Your goal> From the entries below, copy out all lines holding "head".

━━━━━━━━━━━━━━━━━━━━━━━━━━━━━━

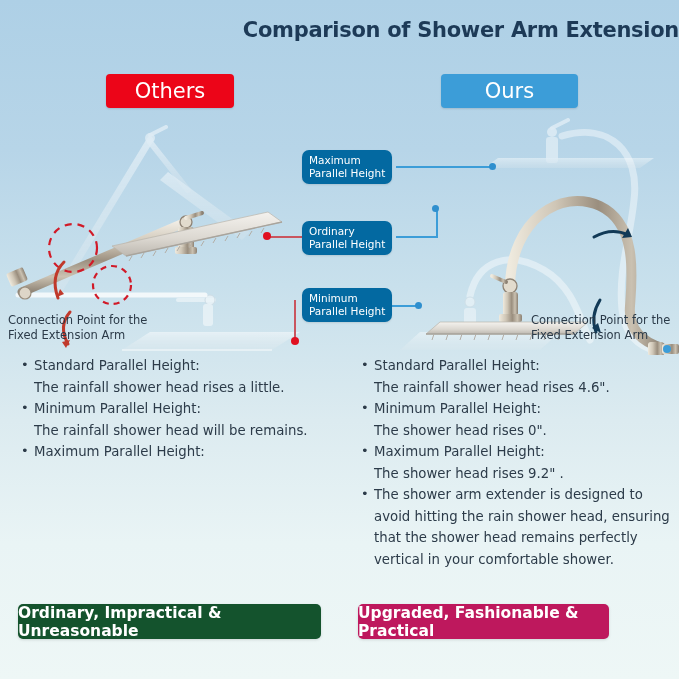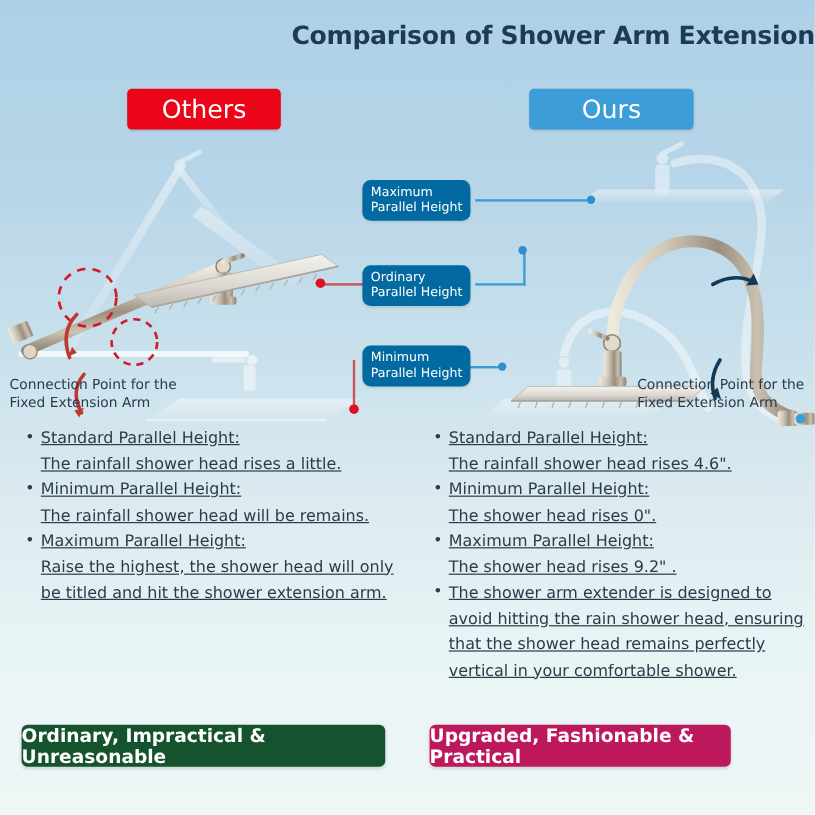--- a/index.html
+++ b/index.html
@@ -53,21 +53,21 @@
   }
   #conn-note-left{left:8px;top:313px;text-align:left;}
   #conn-note-right{left:531px;top:313px;text-align:left;}
 
   
   .bullets{position:absolute;font-size:13.3px;line-height:21.5px;color:#2c3b49;
     font-family:"DejaVu Sans","Liberation Sans",sans-serif;}
   #bullets-left{left:18px;top:355px;width:322px;}
   #bullets-right{left:358px;top:355px;width:312px;}
   .bullets ul{margin:0;padding:0;list-style:none;}
-  .bullets li{margin:0 0 0 0;padding:0 0 0 16px;position:relative;text-decoration:underline;}
+  .bullets li{margin:0 0 0 0;padding:0 0 0 16px;position:relative;}
   .bullets li::before{
     content:"\2022";position:absolute;left:3px;top:-1px;font-size:13px;color:#2c3b49;
   }
   .b-sub{display:block;padding-left:0px;}
 
   
   .banner{
     position:absolute;display:flex;align-items:center;justify-content:center;
     border-radius:5px;color:#fff;font-weight:bold;font-size:15.5px;
     font-family:"DejaVu Sans","Liberation Sans",sans-serif;
@@ -283,21 +283,20 @@
       <li>
         <span>Standard Parallel Height:</span>
         <span class="b-sub">The rainfall shower head rises a little.</span>
       </li>
       <li>
         <span>Minimum Parallel Height:</span>
         <span class="b-sub">The rainfall shower head will be remains.</span>
       </li>
       <li>
         <span>Maximum Parallel Height:</span>
-        <span class="b-sub">Raise the highest, the shower head will only be titled and hit the shower extension arm.</span>
       </li>
     </ul>
   </div>
 
   <div class="bullets" id="bullets-right">
     <ul>
       <li>
         <span>Standard Parallel Height:</span>
         <span class="b-sub">The rainfall shower head rises 4.6".</span>
       </li>

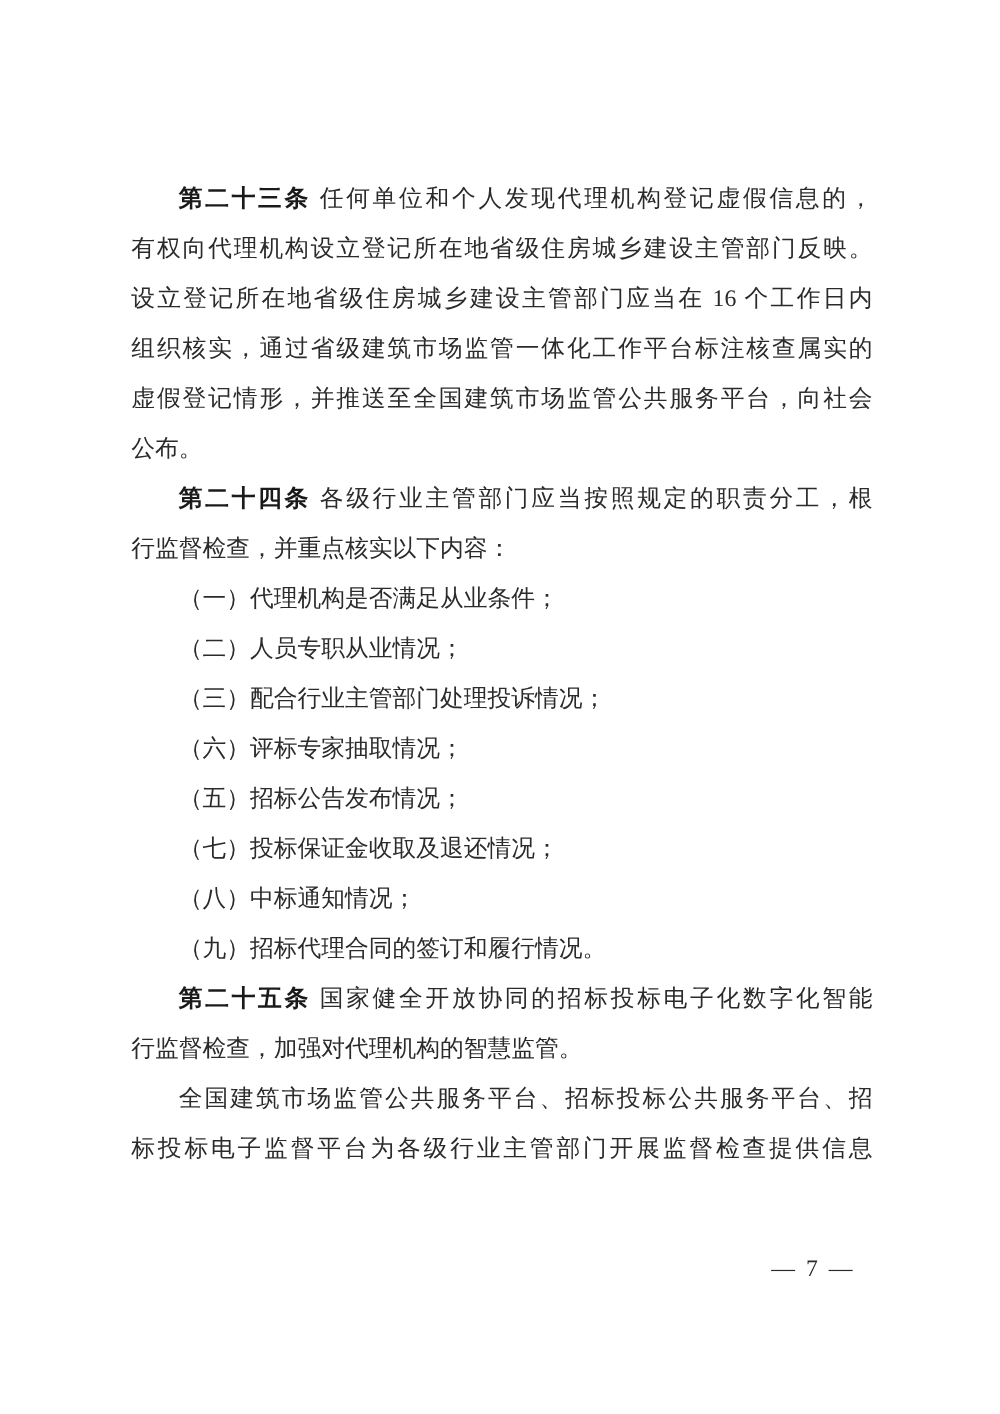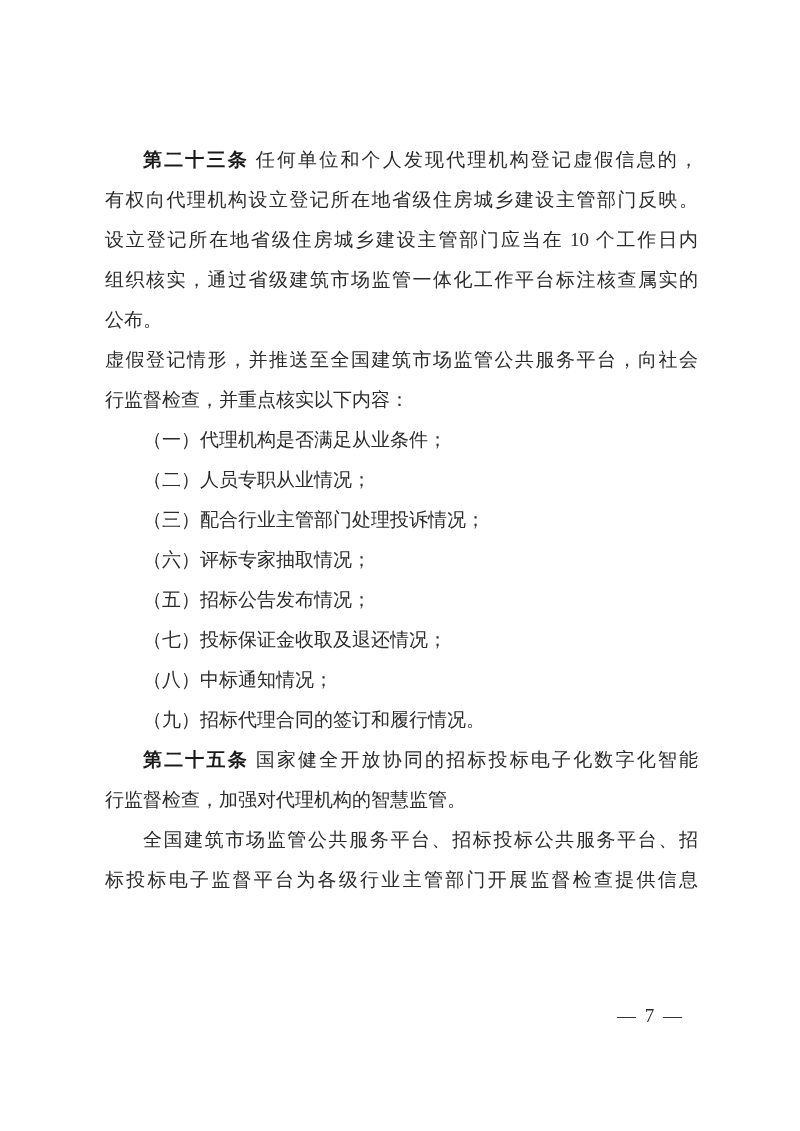--- a/index.html
+++ b/index.html
@@ -55,24 +55,25 @@
     letter-spacing: 2px;
   }
 </style>
 </head>
 <body>
 
 <div class="page">
   <div class="text-block">
       <div class="line indent justify"><span class="seg-bold">第二十三条</span><span> 任何单位和个人发现代理机构登记虚假信息的，</span></div>
       <div class="line justify"><span>有权向代理机构设立登记所在地省级住房城乡建设主管部门反映。</span></div>
-      <div class="line justify"><span>设立登记所在地省级住房城乡建设主管部门应当在 10 个工作日内</span></div>
+      <div class="line justify"><span>设立登记所在地省级住房城乡建设主管部门应当在 16 个工作日内</span></div>
       <div class="line justify"><span>组织核实，通过省级建筑市场监管一体化工作平台标注核查属实的</span></div>
+      <div class="line justify"><span>虚假登记情形，并推送至全国建筑市场监管公共服务平台，向社会</span></div>
       <div class="line"><span>公布。</span></div>
-      <div class="line justify"><span>虚假登记情形，并推送至全国建筑市场监管公共服务平台，向社会</span></div>
+      <div class="line indent justify"><span class="seg-bold">第二十四条</span><span> 各级行业主管部门应当按照规定的职责分工，根</span></div>
       <div class="line"><span>行监督检查，并重点核实以下内容：</span></div>
       <div class="line indent"><span>（一）代理机构是否满足从业条件；</span></div>
       <div class="line indent"><span>（二）人员专职从业情况；</span></div>
       <div class="line indent"><span>（三）配合行业主管部门处理投诉情况；</span></div>
       <div class="line indent"><span>（六）评标专家抽取情况；</span></div>
       <div class="line indent"><span>（五）招标公告发布情况；</span></div>
       <div class="line indent"><span>（七）投标保证金收取及退还情况；</span></div>
       <div class="line indent"><span>（八）中标通知情况；</span></div>
       <div class="line indent"><span>（九）招标代理合同的签订和履行情况。</span></div>
       <div class="line indent justify"><span class="seg-bold">第二十五条</span><span> 国家健全开放协同的招标投标电子化数字化智能</span></div>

━━━━━━━━━━━━━━━━━━━━━━━━━━━━━━

Response area>
         <span class="b-sub">The rainfall shower head rises a little.</span>
         <span class="b-sub">The rainfall shower head will be remains.</span>
-        <span class="b-sub">Raise the highest, the shower head will only be titled and hit the shower extension arm.</span>
         <span class="b-sub">The rainfall shower head rises 4.6".</span>
 </head>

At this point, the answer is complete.